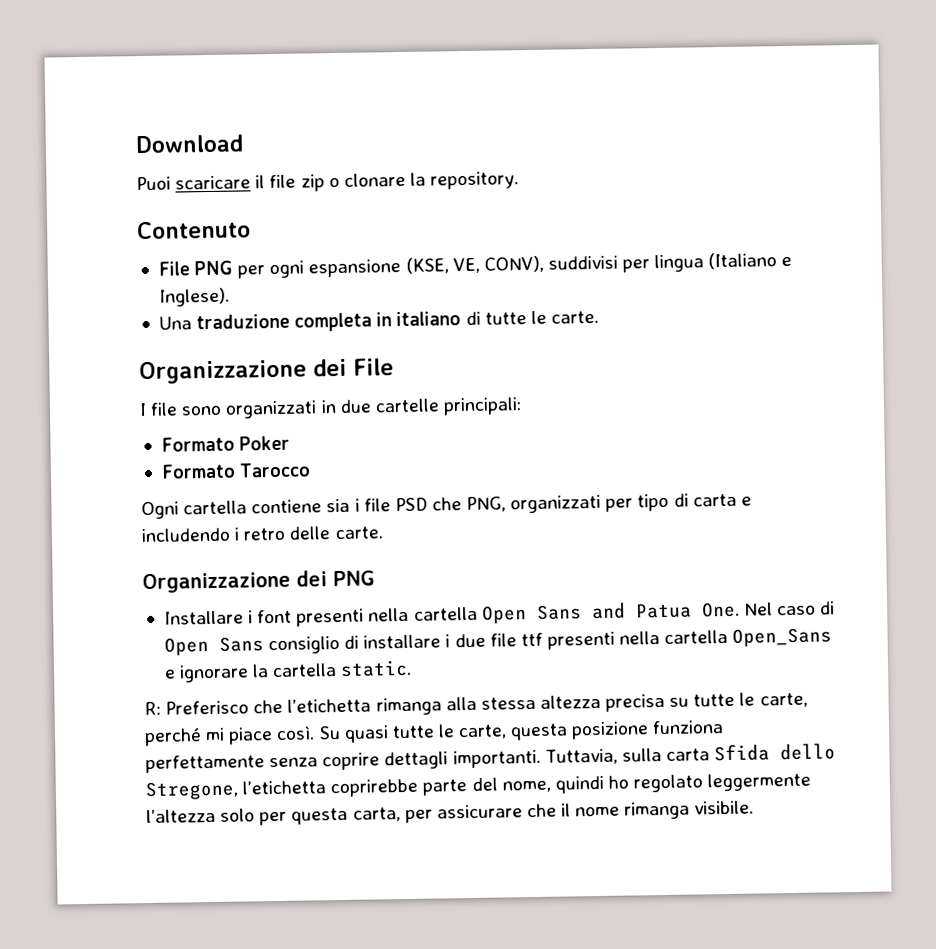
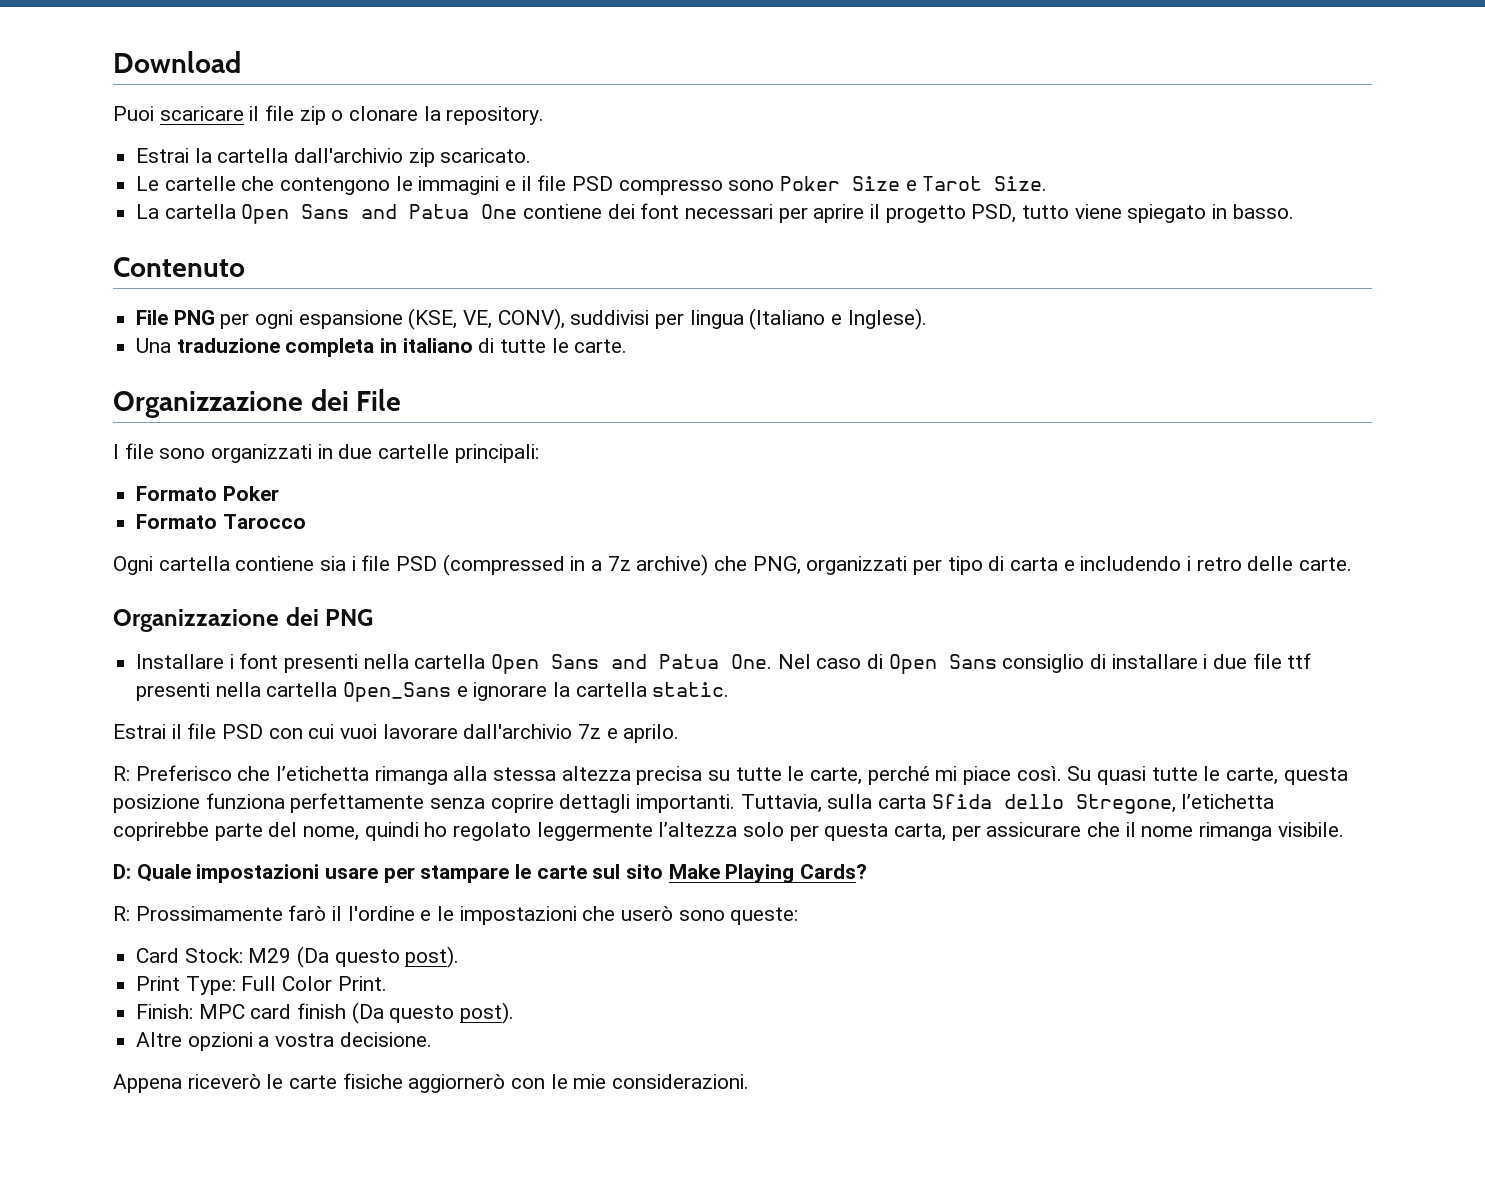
+ Estrai la cartella dall'archivio zip scaricato.
+ Le cartelle che contengono le immagini e il file PSD compresso sono Poker Size e Tarot Size.
+ La cartella Open Sans and Patua One contiene dei font necessari per aprire il progetto PSD, tutto viene spiegato in basso.
- Ogni cartella contiene sia i file PSD che PNG, organizzati per tipo di carta e includendo i retro delle carte.
+ Ogni cartella contiene sia i file PSD (compressed in a 7z archive) che PNG, organizzati per tipo di carta e includendo i retro delle carte.
+ Estrai il file PSD con cui vuoi lavorare dall'archivio 7z e aprilo.
+ D: Quale impostazioni usare per stampare le carte sul sito Make Playing Cards?
+ R: Prossimamente farò il l'ordine e le impostazioni che userò sono queste:
+ Card Stock: M29 (Da questo post).
+ Print Type: Full Color Print.
+ Finish: MPC card finish (Da questo post).
+ Altre opzioni a vostra decisione.
+ Appena riceverò le carte fisiche aggiornerò con le mie considerazioni.

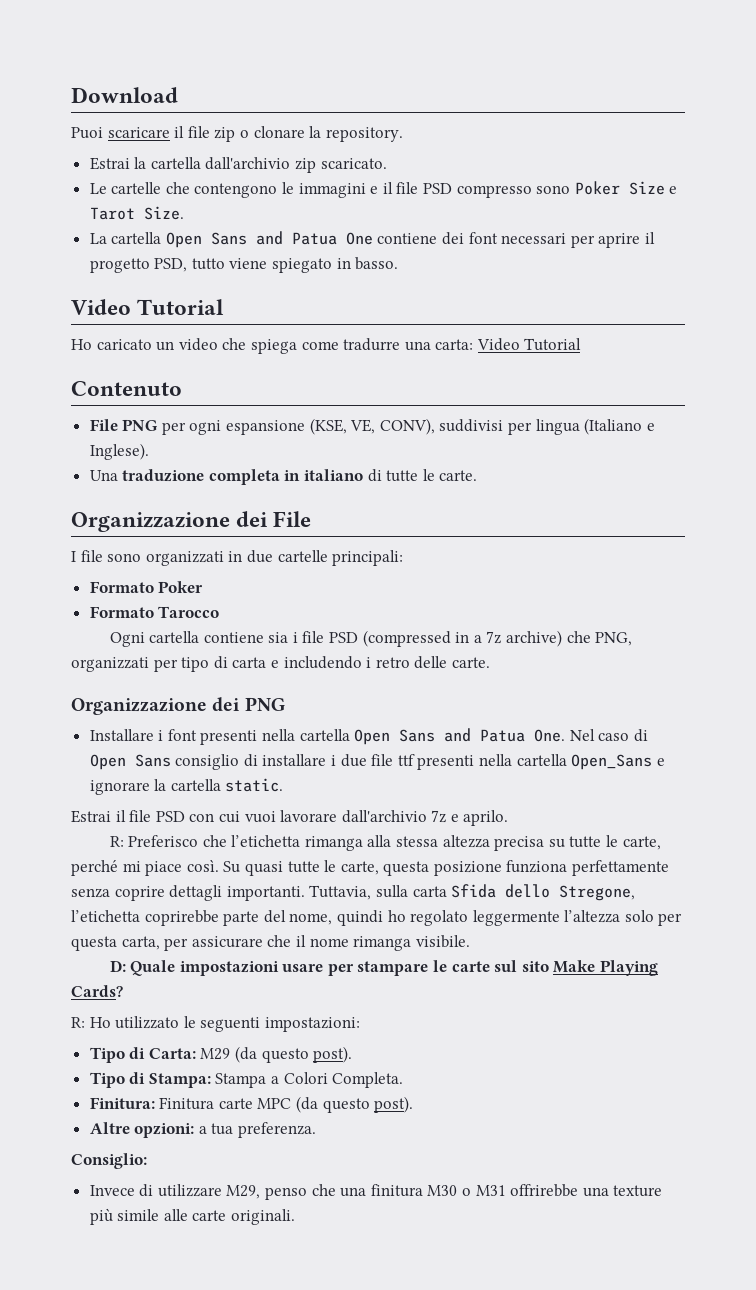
  La cartella Open Sans and Patua One contiene dei font necessari per aprire il progetto PSD, tutto viene spiegato in basso.
+ Video Tutorial
+ Ho caricato un video che spiega come tradurre una carta: Video Tutorial
- R: Prossimamente farò il l'ordine e le impostazioni che userò sono queste:
- Card Stock: M29 (Da questo post).
- Print Type: Full Color Print.
- Finish: MPC card finish (Da questo post).
- Altre opzioni a vostra decisione.
- Appena riceverò le carte fisiche aggiornerò con le mie considerazioni.
+ R: Ho utilizzato le seguenti impostazioni:
+ Tipo di Carta: M29 (da questo post).
+ Tipo di Stampa: Stampa a Colori Completa.
+ Finitura: Finitura carte MPC (da questo post).
+ Altre opzioni: a tua preferenza.
+ Consiglio:
+ Invece di utilizzare M29, penso che una finitura M30 o M31 offrirebbe una texture più simile alle carte originali.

WORK REQUIRED: Every line that holds the word "Appena" should be copied from the records above.

WRITTEN RESPONSE:
+ Appena riceverò le carte fisiche aggiornerò con le mie considerazioni.
- Appena riceverò le carte fisiche aggiornerò con le mie considerazioni.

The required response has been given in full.